The “Praying Grounds” Collage for the Cleveland Memory Website.

By Regennia N. Williams, PhD

Earlier this month, I was pleasantly surprised to learn that Praying Grounds: African American Faith Communities, A Documentary and Oral History Project would benefit from a recent American Rescue Plan Humanities Grant to Cleveland State University’s Michael Schwartz Library. The library plans to “use the American Rescue Plan funds to process, digitize, and promote . . . Praying Grounds, which contains oral histories, audio visual materials, ephemera, and research materials.”

Launched in 2003, Praying Grounds was a CSU-based project through the spring semester of 2015, when I left CSU and moved to Maryland in 2016. All materials collected through 2015 were donated to Library Special Collections.

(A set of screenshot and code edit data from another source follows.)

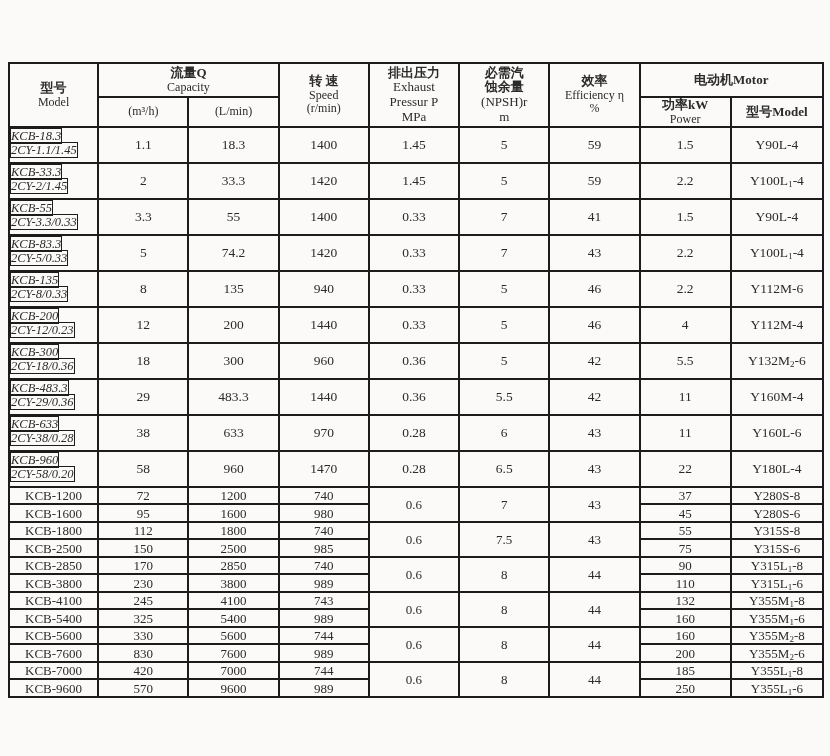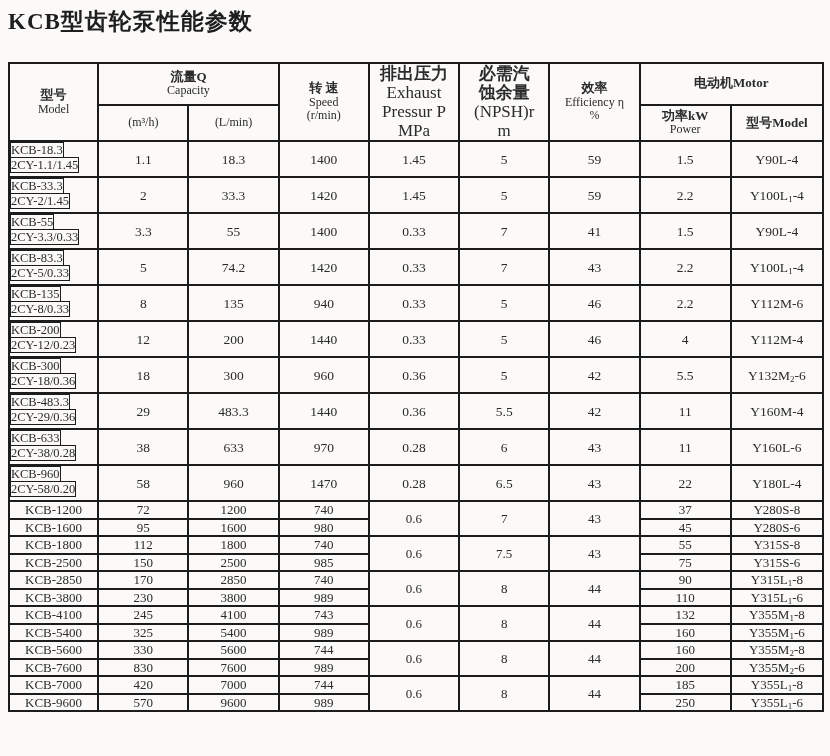--- a/index.html
+++ b/index.html
@@ -53,7 +53,6 @@
 <body>
 
 <div class="page">
-  <h1 class="title">KCB型齿轮泵性能参数</h1>
 
   <table class="spec">
     <colgroup>

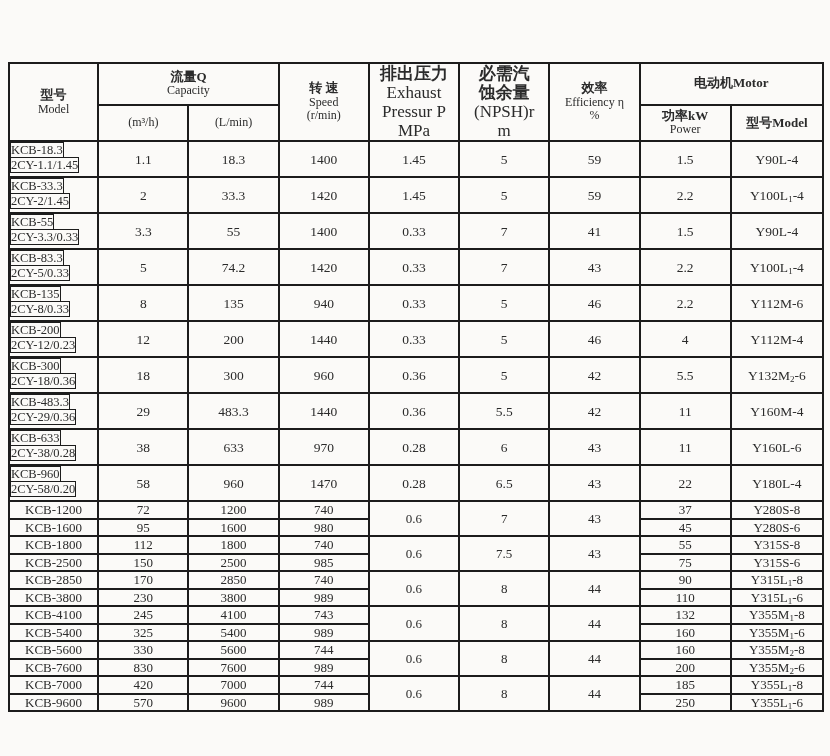--- a/index.html
+++ b/index.html
@@ -30,7 +30,7 @@
   .spec thead tr.h2{height:25px;}
   .zh{display:block;font-weight:bold;font-size:13px;}
   .en{display:block;font-size:12px;}
-  .sm{font-size:17px;}
+  .sm{font-size:13px;}
   tr.dbl{height:36px;}
   tr.sgl{height:17.5px;}
   tr.sgl td{font-size:13px;line-height:1;}

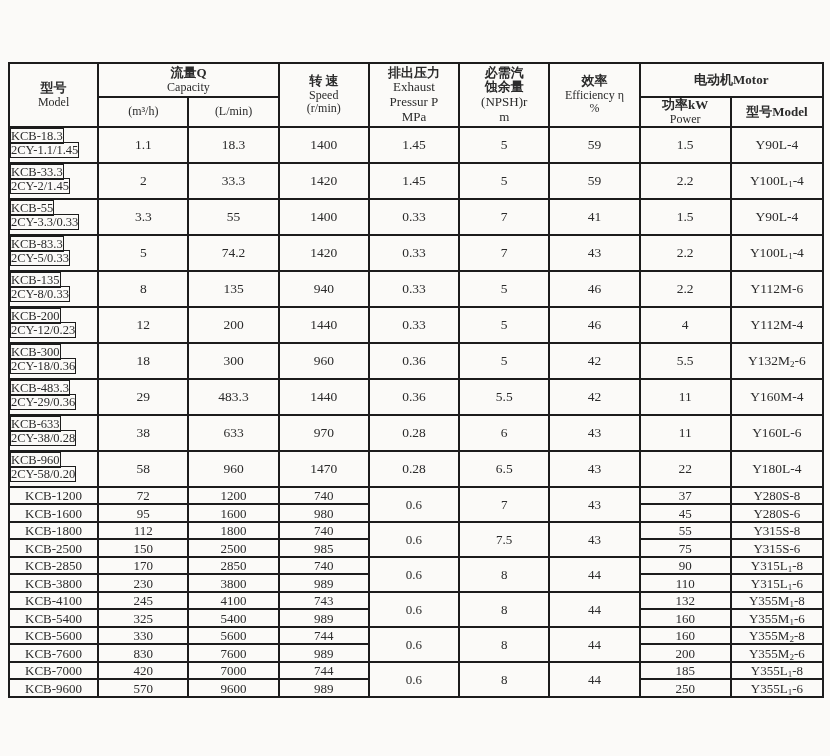--- a/index.html
+++ b/index.html
@@ -35,7 +35,7 @@
   tr.sgl{height:17.5px;}
   tr.sgl td{font-size:13px;line-height:1;}
   td.mcell{
-    text-align:left;vertical-align:top;padding:0;
+    text-align:left;vertical-align:top;padding:0;font-style:italic;
   }
   .mbox{
     display:table;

The 2021 online description for the funding initiative suggested the following, “With funds from he National Endowment for the Humanities (NEH) through the American Rescue Plan Act of 2021, the American Library Association (ALA) will distribute $2 million in American Rescue Plan (ARP) funding to help anchor libraries as strong humanities institutions as they emerge and rebuild from the coronavirus pandemic. The purpose of this emergency relief program is to assist libraries that have been adversely affected by the pandemic and require support to restore and sustain their core activities.” In February 2022, the ALA announced that 200 libraries would receive grants of $10,000 each.

According to Marsha Miles, Assistant Director for Collections and Resource Management, a portion of the CSU grant will cover costs associated with hiring a graduate assistant to work on the Praying Grounds Project during the summer of 2023. Congratulations to Marsha and Amanda Goodsett, Performing Arts and Humanities Librarian, on the receipt of this grant award.